Le déficit foncier apparaît lorsque les charges déductibles d’un bien locatif nu excèdent les loyers perçus. Ce déficit s’impute directement sur le revenu global du propriétaire, dans la limite de 10 700 € par an (hors intérêts d’emprunt). Ce plafond a été temporairement relevé à 21 400 € pour les travaux de rénovation énergétique réalisés entre 2023 et 2025, sous certaines conditions de performance.

Travaux éligibles et conditions

Seuls les travaux d’entretien, de réparation et d’amélioration sont déductibles.
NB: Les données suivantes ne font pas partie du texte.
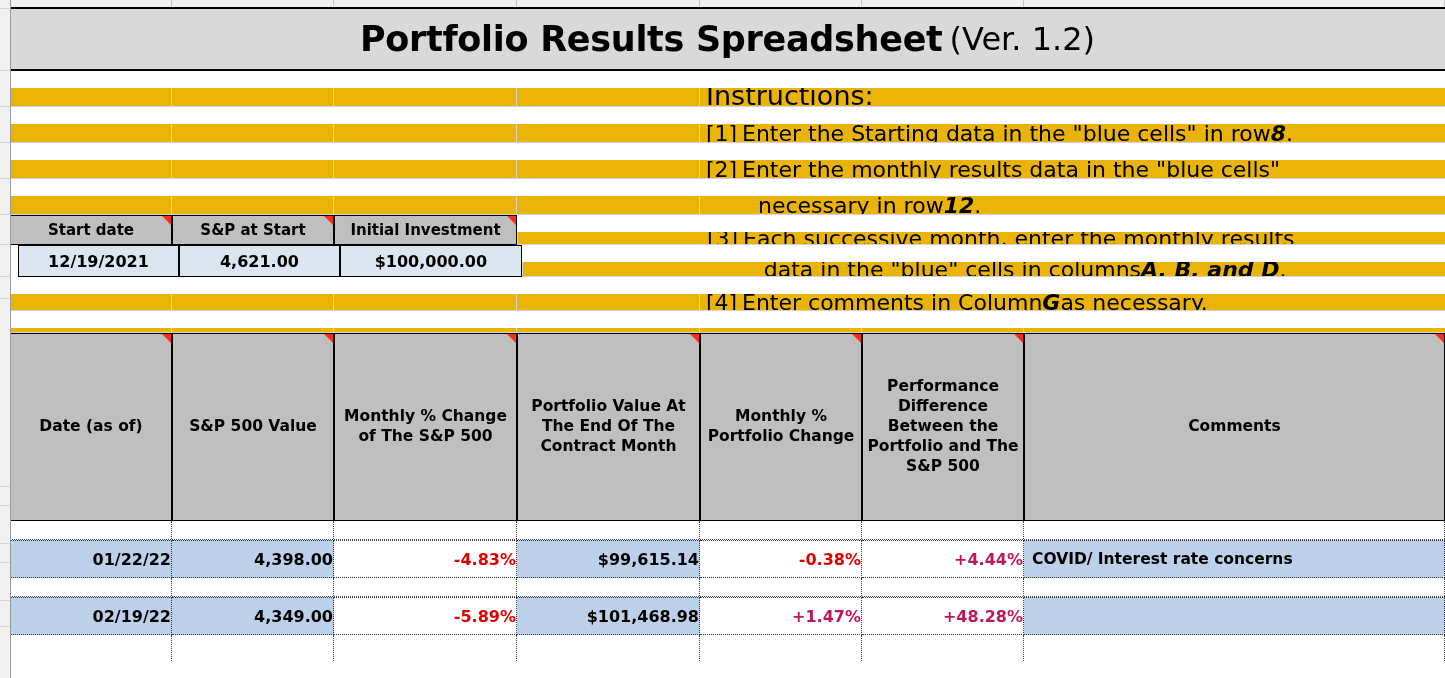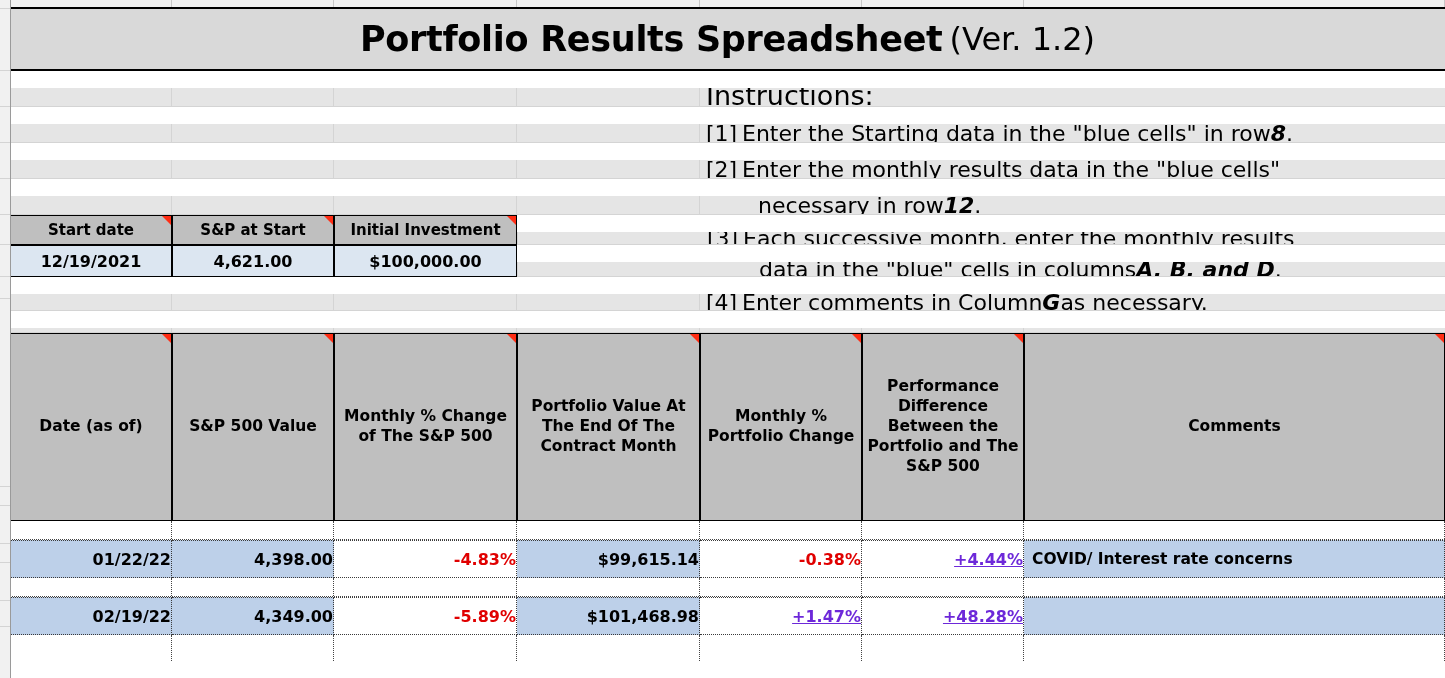"Instructions:" .plain { background: #e5e5e5 -> #eab308 }
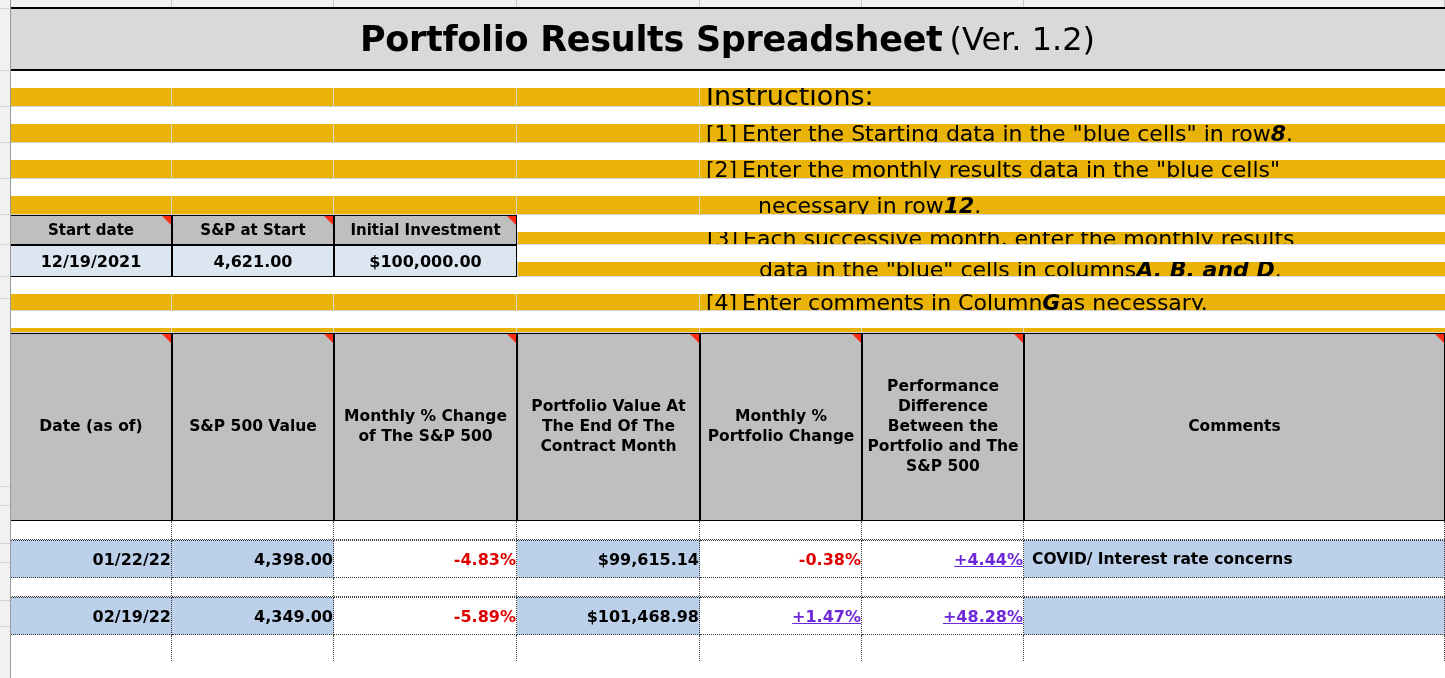"12/19/2021" .startval-row { padding-left: none -> 8px }
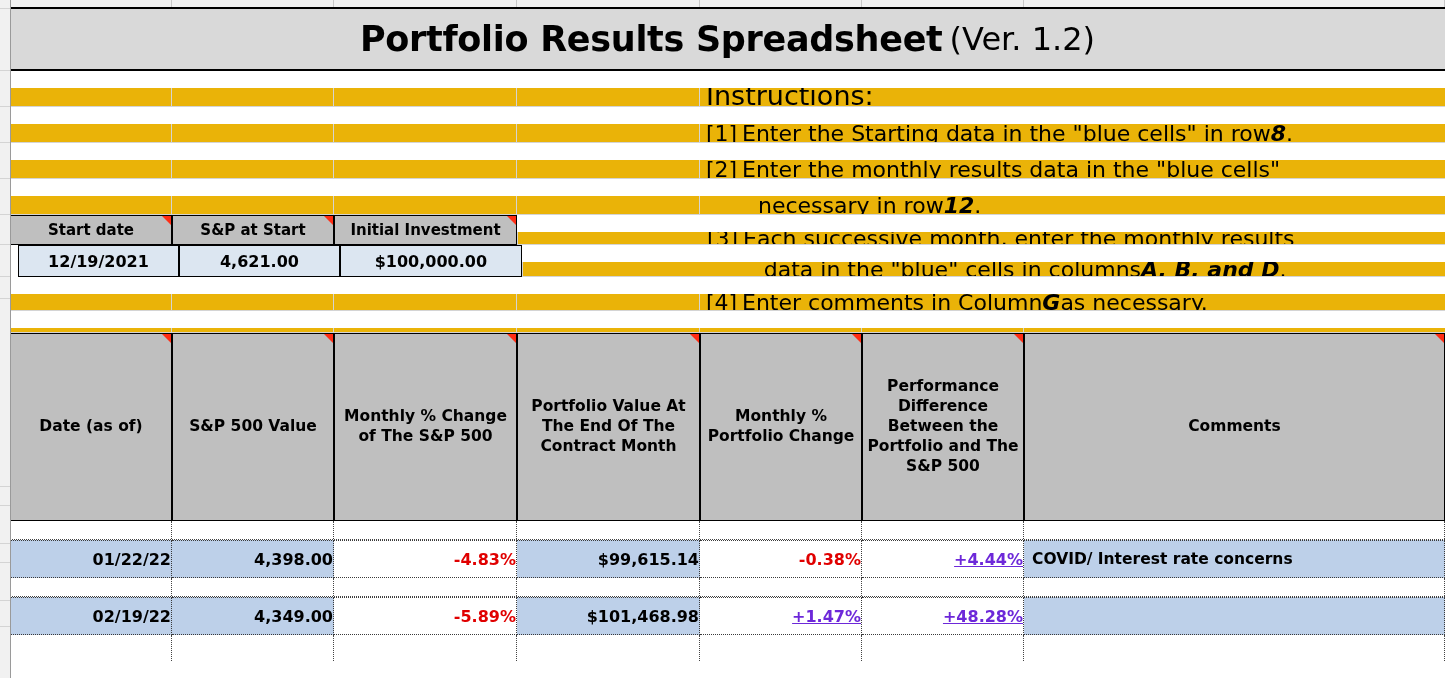"+4.44%" .pos { color: #6d28d9 -> #be185d; text-decoration: underline -> none }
Les travaux de construction, de reconstruction ou d’agrandissement ne le sont pas. Refaire une toiture, remplacer une chaudière, rénover une salle de bains ou mettre aux normes l’installation électrique constituent des dépenses déductibles. L’achat de mobilier et les travaux dans les parties communes de la copropriété (quote-part du propriétaire) sont également pris en compte.

Le propriétaire doit maintenir le bien en location pendant au moins trois ans après l’imputation du déficit sur le revenu global. En cas de cessation de la location avant ce délai, l’administration fiscale peut remettre en cause la déduction et réclamer un complément d’impôt. Le déficit foncier non imputé sur le revenu global (fraction correspondant aux intérêts d’emprunt) se reporte sur les revenus fonciers des dix années suivantes. Cette stratégie convient aux propriétaires fortement imposés qui investissent dans un bien nécessitant des travaux importants.